MINISTRO CENTINAIO: “DISPONIBILE A DIVENTARE COMMISSARIO UE”

“Io mio nome è tra quelli sul tavolo, se serve ci sono, qui come a Bruxelles. Certo, dipende anche dalla commissione”. Lo spiega, parlando con i cronisti a Montecitorio, il ministro delle Politiche Agricole Gian Marco Centinaio (nella foto), il cui nome circola tra quelli papabili per ricoprire il ruolo di commissario Ue. Sul portafoglio che verrà assegnato all’Italia Centinaio sottolinea come la partita sia “aperta”.
Tanto che, agli stessi cronisti, il ministro leghista spiega: “Mi ha chiamato Phil Hogan (commissario Ue all’Agricoltura uscente) per chiedermi se vado al suo posto. L’Irlanda ci spera, perché vuole la concorrenza….”.

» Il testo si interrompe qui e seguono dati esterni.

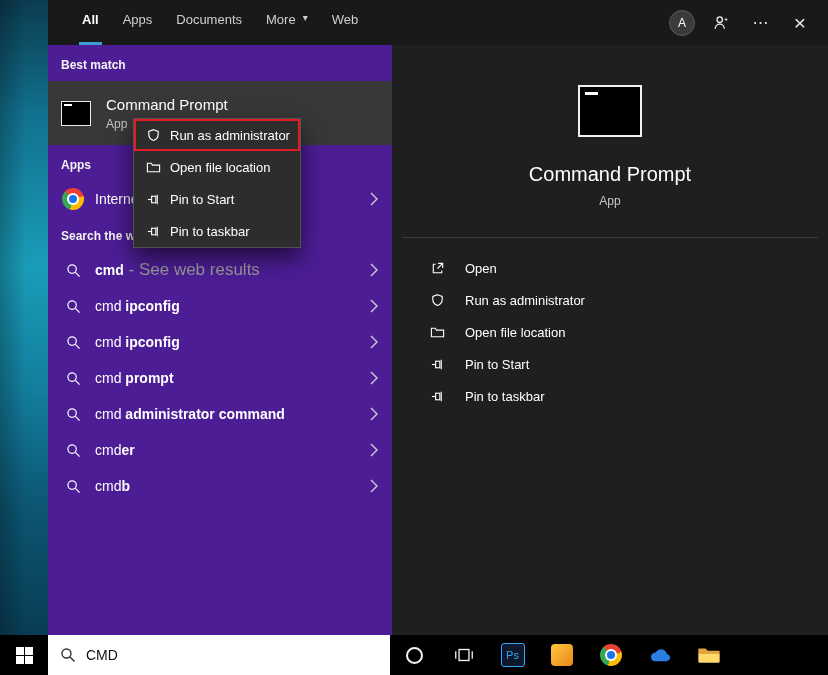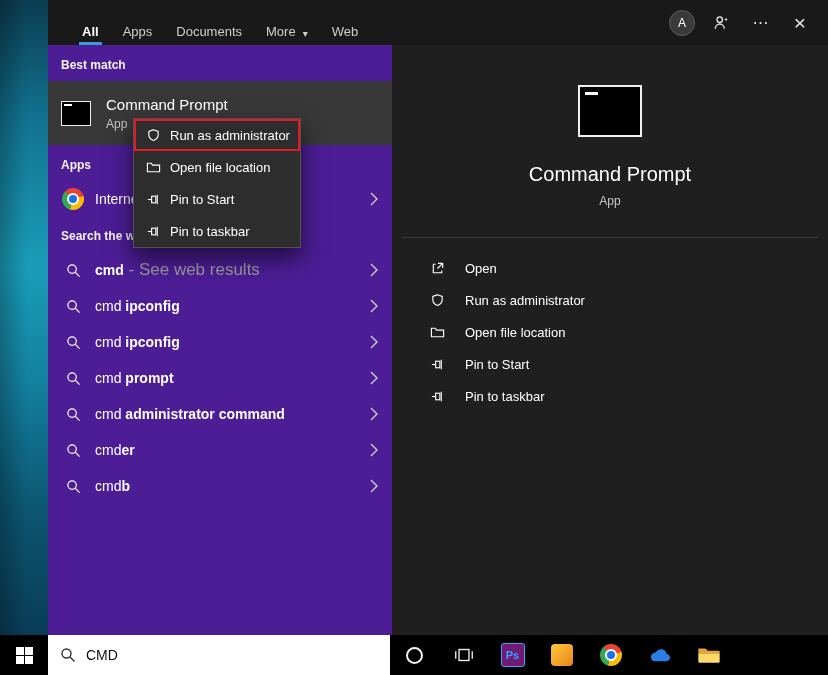--- a/index.html
+++ b/index.html
@@ -10,21 +10,21 @@
   
   .wallpaper { position:absolute; left:0; top:0; width:48px; height:635px;
     background: linear-gradient(90deg, rgba(0,0,0,.25), rgba(0,0,0,0) 55%),
       linear-gradient(180deg,#0b3c50 0%,#11718e 18%,#1a9cb8 42%,#13809f 60%,#0c5672 80%,#093c55 100%); }
 
   
   .start { position:absolute; left:48px; top:0; width:780px; height:635px; background:#1f1f1f; }
 
   .tabbar { position:absolute; top:0; left:0; right:0; height:45px; background:#191919; display:flex; align-items:center; }
   .tabs { display:flex; align-items:stretch; height:100%; margin-left:22px; }
-  .tab { position:relative; display:flex; align-items:flex-end; padding:6px 12px; font-size:13px; color:#cfcfcf; cursor:pointer; }
+  .tab { position:relative; display:flex; align-items:flex-start; padding:12px 12px; font-size:13px; color:#cfcfcf; cursor:pointer; }
   .tab.active { color:#fff; font-weight:bold; }
   .tab.active::after { content:""; position:absolute; left:9px; right:9px; bottom:0; height:3px; background:var(--accent); }
   .caret { margin-left:7px; font-size:10px; color:#cfcfcf; }
   .tabbar-right { margin-left:auto; display:flex; align-items:center; gap:15px; margin-right:16px; }
   .avatar { width:26px; height:26px; border-radius:50%; background:#3a3a3a; border:1px solid #5c5c5c; color:#fff;
     font-size:12px; display:flex; align-items:center; justify-content:center; }
   .hdr-btn { width:24px; height:24px; display:flex; align-items:center; justify-content:center; color:#e8e8e8; }
   .dots { font-size:16px; letter-spacing:1px; color:#e8e8e8; }
   .x { font-size:21px; color:#e8e8e8; line-height:1; }
 
@@ -64,22 +64,22 @@
   
   .taskbar { position:absolute; left:0; bottom:0; width:828px; height:40px; background:#000; display:flex; align-items:center; }
   .start-btn { width:48px; height:40px; display:flex; align-items:center; justify-content:center; }
   .win-logo { display:grid; grid-template-columns:8px 8px; grid-template-rows:8px 8px; gap:1px; }
   .win-logo i { background:#fff; display:block; }
   .tb-search { width:342px; height:40px; background:#fff; display:flex; align-items:center; padding-left:12px; gap:10px; }
   .tb-search input { border:none; outline:none; font-size:14px; color:#111; width:250px; background:transparent; font-family:inherit; }
   .tb-icons { display:flex; height:40px; }
   .tb-btn { width:49px; height:40px; display:flex; align-items:center; justify-content:center; }
   .cortana { width:17px; height:17px; border:2px solid #f2f2f2; border-radius:50%; }
-  .ps { width:24px; height:24px; background:#701a75; border:1px solid #31a8ff; border-radius:3px; color:#31a8ff;
-    font-size:11px; font-weight:bold; display:flex; align-items:center; justify-content:center; }
+  .ps { width:24px; height:24px; background:#0f172a; border:1px solid #31a8ff; border-radius:3px; color:#31a8ff;
+    font-size:11px; font-weight:normal; display:flex; align-items:center; justify-content:center; }
   .office { width:22px; height:22px; border-radius:4px; background:linear-gradient(135deg,#ffc83d 0%,#e8871a 100%); }
   .chrome-ball { width:22px; height:22px; border-radius:50%; position:relative;
     background:conic-gradient(from -45deg,#ea4335 0 120deg,#fbbc05 0 240deg,#34a853 0 360deg); }
   .chrome-ball::before { content:""; position:absolute; inset:5px; background:#fff; border-radius:50%; }
   .chrome-ball::after { content:""; position:absolute; inset:7px; background:#1a73e8; border-radius:50%; }
   .chrome-ball.small { width:22px; height:22px; }
 </style>
 </head>
 <body>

Nel frattempo ieri David Sassoli è stato eletto presidente del Parlamento Europeo. Numerosi i messaggi di congratulazioni dal mondo politico ma anche dalle associazioni di categoria.

“Con David Maria Sassoli alla guida del Parlamento europeo, la nuova Assemblea riparte con una forte spinta europeista trainata dall’Italia”, commenta entusiasta il presidente pro-tempore della Commissione Agricoltura del Parlamento europeo, Paolo De Castro, all’elezione “dell’amico e del compagno di tante battaglie” all’Europarlamento. “Da quando ci siamo conosciuti ai tempi del Governo Prodi, fino a ‘combattere’ fianco a fianco negli ultimi 10 anni di legislatura europea – sottolinea l’eurodeputato PD – ho potuto apprezzare in Sassoli l’esperienza, la professionalità, la sensibilità politica e l’attenzione che ha sempre portato al sistema agroalimentare italiano”. “La sua nomina – conclude De Castro –  sposta ulteriormente il baricentro europeo verso il Mediterraneo e non dubito che rappresenterà uno ‘scudo’ agli attacchi ai nostri produttori e consumatori”.

Per il  presidente della Copagri Franco Verrascina “avere un italiano tra i massimi vertici europei è motivo di grande soddisfazione per il nostro Paese, che potrà contare su un alleato importante nelle prossime imminenti sfide che attendono l’Unione Europea”.